For the first time in history, scientists observed a dying star swallowing a planet, according to a publication in the journal Nature. Several telescopes were used in the investigation, including LCO’s Magellan twins.
Astronomers have recorded for the first time the absorption of a giant exoplanet by a Sun-like star. Such events can occur several times a year, according to the scientists. The discovery was published in the journal Nature.
It is now known that many exoplanets have short orbital periods around their stars and, as the stars evolve, they can expand and absorb nearby planets. For example, our Earth, too, is expected to be absorbed by the Sun within a few billion years.
Although scientists have observed exoplanets about to fall onto a star and planetary debris on white dwarfs, this is the first record of the destruction of an exoplanet by a star.
Astronomers led by Kishalay De of the Kavli Institute for Astrophysics and Space Research reported that they discovered the ZTF SLRN-2020 flare in archived observational data from the Zwicky Transient Facility 2020 system. In addition, they used data collected from the UKIRT survey, the NEOWISE telescopes, Gemini South, the Magellan Telescopes at Las Campanas Observatory, Swift, and the Keck Observatory.
The event was found in the disk of the Milky Way, at a distance of about 12 thousand light-years from the Sun. At first it showed a rapid increase in optical brightness until a maximum about 10 days after onset. After that its brightness faded for 6 months.

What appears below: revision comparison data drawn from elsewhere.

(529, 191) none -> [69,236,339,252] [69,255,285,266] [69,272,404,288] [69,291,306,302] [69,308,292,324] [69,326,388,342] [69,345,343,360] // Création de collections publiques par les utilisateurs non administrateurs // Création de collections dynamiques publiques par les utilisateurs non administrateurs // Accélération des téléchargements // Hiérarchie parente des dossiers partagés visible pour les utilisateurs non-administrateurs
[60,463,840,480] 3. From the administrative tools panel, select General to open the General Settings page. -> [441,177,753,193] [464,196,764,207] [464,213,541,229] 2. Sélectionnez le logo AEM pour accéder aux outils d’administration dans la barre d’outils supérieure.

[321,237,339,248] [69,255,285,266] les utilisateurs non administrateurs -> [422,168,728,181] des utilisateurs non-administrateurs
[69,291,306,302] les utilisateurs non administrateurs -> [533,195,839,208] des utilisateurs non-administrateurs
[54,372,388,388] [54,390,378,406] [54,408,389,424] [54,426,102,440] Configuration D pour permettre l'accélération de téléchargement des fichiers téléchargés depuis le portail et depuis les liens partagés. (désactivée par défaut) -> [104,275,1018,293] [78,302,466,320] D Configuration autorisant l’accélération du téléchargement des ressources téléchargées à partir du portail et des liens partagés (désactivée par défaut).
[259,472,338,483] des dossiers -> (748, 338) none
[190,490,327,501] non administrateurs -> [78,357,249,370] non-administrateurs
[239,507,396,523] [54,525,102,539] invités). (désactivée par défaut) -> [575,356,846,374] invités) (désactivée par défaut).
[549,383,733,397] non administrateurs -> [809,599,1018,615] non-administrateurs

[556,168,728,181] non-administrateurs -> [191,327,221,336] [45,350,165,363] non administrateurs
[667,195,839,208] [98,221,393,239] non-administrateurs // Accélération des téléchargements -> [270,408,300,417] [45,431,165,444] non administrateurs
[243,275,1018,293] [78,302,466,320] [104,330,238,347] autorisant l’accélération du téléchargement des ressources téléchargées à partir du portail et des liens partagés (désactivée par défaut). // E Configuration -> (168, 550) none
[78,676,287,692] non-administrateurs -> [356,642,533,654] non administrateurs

The flare was characterized by an exceptionally low luminosity in the optical range and an increase in source brightness in the mid-infrared range, starting about 7 months before the optical outburst and lasting at least 15 months.
Red subluminous novae
The researchers concluded that this event is best described by a model in which a Sun-like star swallows a giant exoplanet. The body would have had a mass of less than 10 Jupiters, and generated an ejection of dust and gas. This event constitutes a “missing link” in our understanding of the evolution of planetary systems.
Scientists have called such events “subluminous red novae” and estimate that they occur between 0.1 and several times a year. Now that we know what they can look like, we can find many more. Kishalay comments that “for decades, we have been able to see the before and after, what we lacked was to capture the star in the act.”
It is also believed that ZTF SLRN-2020 could help us understand the effect of planetary dipping on the brightness, chemical composition, and rotation rate of late-stage stars.
This finding is really exciting. We rarely have information about the wild process that occurs when a star devours a planet.